WHAT THE TASK REQUIRES: Both the line below containing "[191,109,259,122] préféré, et" and the line containing "[107,416,236,427] Le succès", along with every line between them, should be repeated exactly; no other line belongs in the answer.

MATERIAL FOR THE TASK:
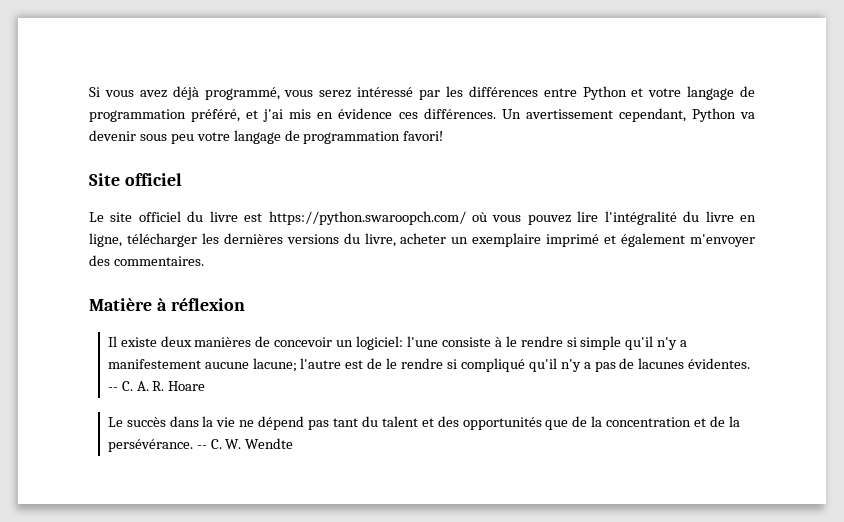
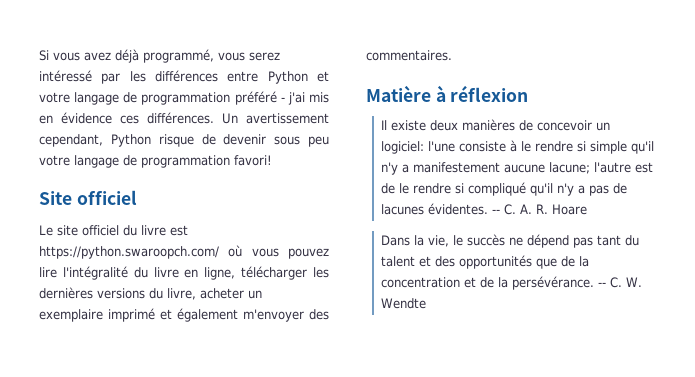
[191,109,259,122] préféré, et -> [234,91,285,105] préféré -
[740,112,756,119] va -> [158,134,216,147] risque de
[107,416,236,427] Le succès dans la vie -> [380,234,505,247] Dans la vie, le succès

--

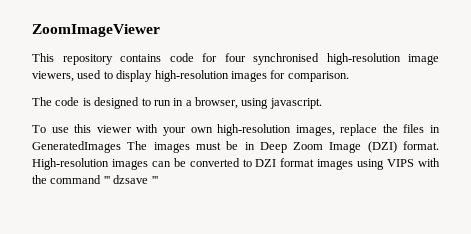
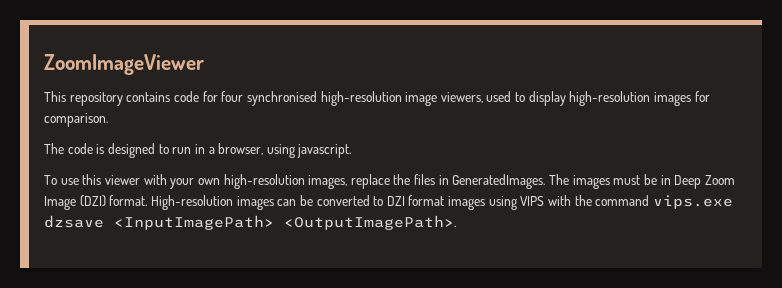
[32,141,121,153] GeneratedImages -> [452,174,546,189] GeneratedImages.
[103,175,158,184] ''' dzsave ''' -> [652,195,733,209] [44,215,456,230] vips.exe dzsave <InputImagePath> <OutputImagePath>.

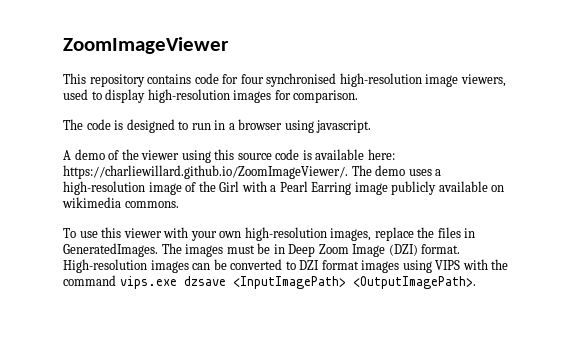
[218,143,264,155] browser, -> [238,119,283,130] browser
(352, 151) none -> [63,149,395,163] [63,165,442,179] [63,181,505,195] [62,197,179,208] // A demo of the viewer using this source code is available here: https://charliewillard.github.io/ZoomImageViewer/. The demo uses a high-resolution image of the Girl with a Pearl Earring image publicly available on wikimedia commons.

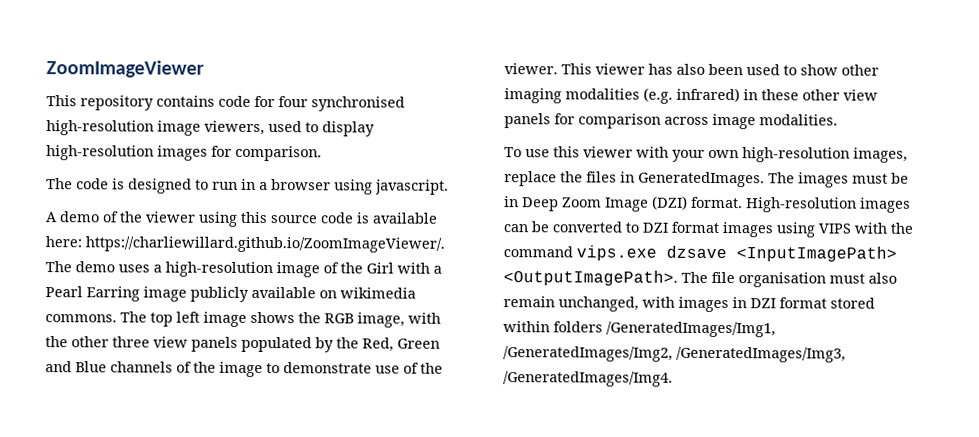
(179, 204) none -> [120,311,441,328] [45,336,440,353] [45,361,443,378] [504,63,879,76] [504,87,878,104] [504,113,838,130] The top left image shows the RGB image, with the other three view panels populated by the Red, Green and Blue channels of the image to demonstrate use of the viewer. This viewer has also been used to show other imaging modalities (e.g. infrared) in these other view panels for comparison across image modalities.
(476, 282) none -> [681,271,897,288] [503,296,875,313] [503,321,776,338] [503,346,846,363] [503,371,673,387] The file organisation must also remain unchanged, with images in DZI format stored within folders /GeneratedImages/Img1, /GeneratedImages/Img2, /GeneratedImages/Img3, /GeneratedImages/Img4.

--

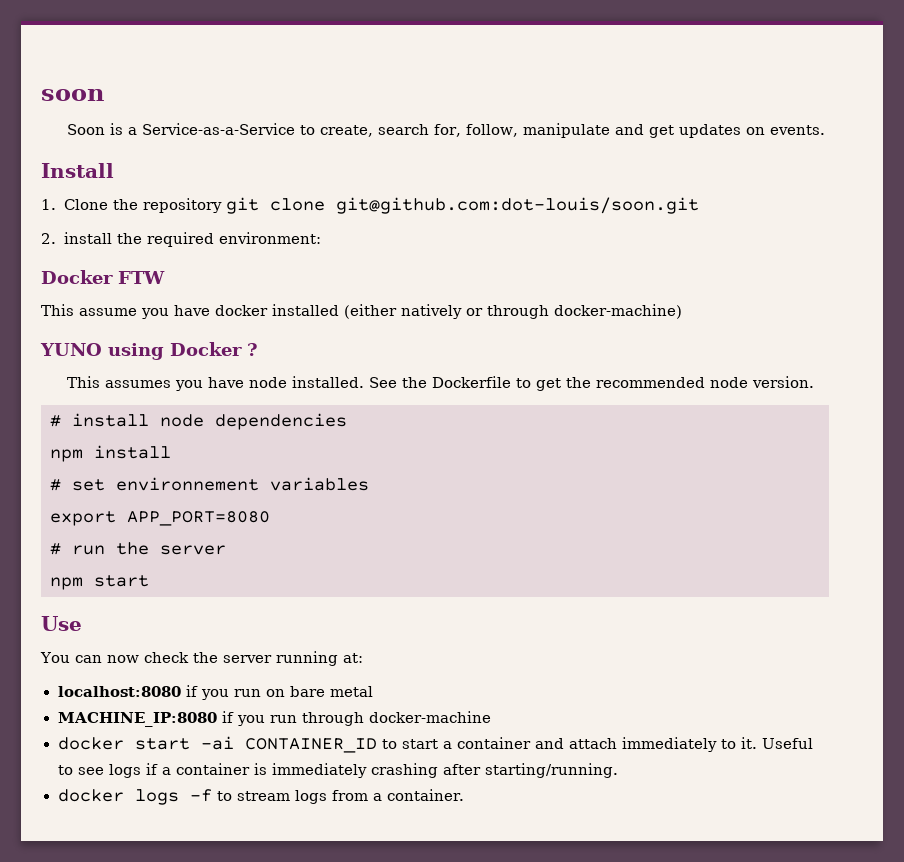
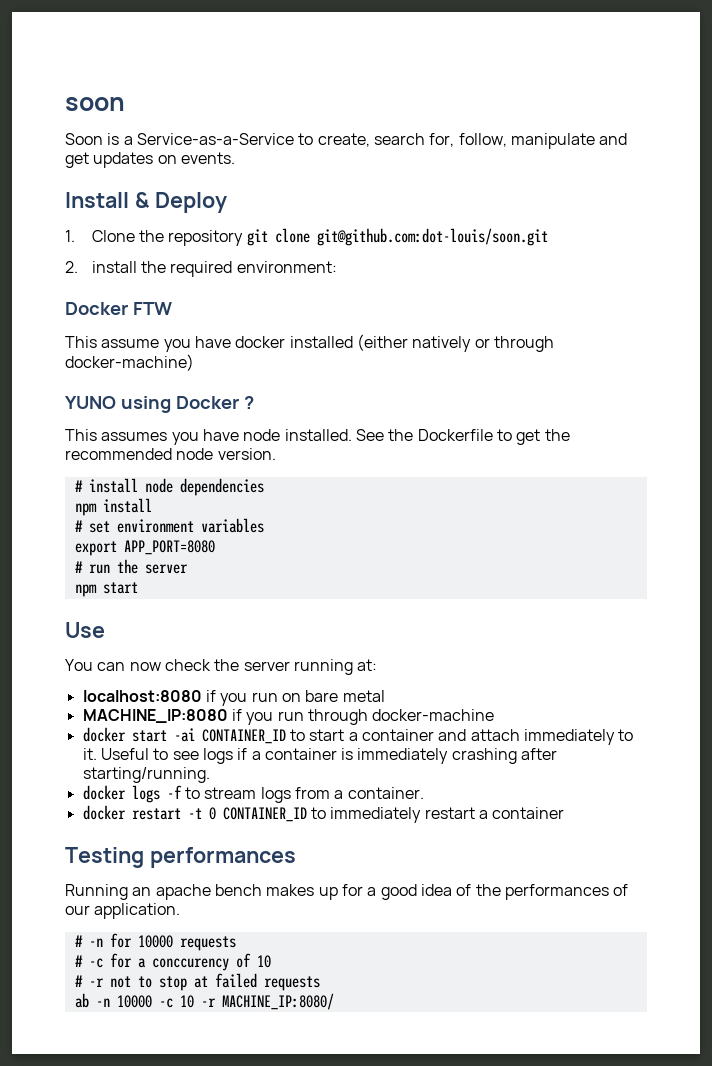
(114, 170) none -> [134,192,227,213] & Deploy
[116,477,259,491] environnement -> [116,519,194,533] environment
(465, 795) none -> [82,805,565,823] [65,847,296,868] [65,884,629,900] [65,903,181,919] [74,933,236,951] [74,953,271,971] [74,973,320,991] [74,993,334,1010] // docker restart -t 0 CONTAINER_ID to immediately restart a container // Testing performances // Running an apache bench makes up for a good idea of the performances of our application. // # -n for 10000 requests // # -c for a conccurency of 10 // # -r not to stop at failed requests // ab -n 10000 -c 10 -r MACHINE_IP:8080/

RESULT:
[191,109,259,122] préféré, et -> [234,91,285,105] préféré -
[740,112,756,119] va -> [158,134,216,147] risque de
[107,416,236,427] Le succès dans la vie -> [380,234,505,247] Dans la vie, le succès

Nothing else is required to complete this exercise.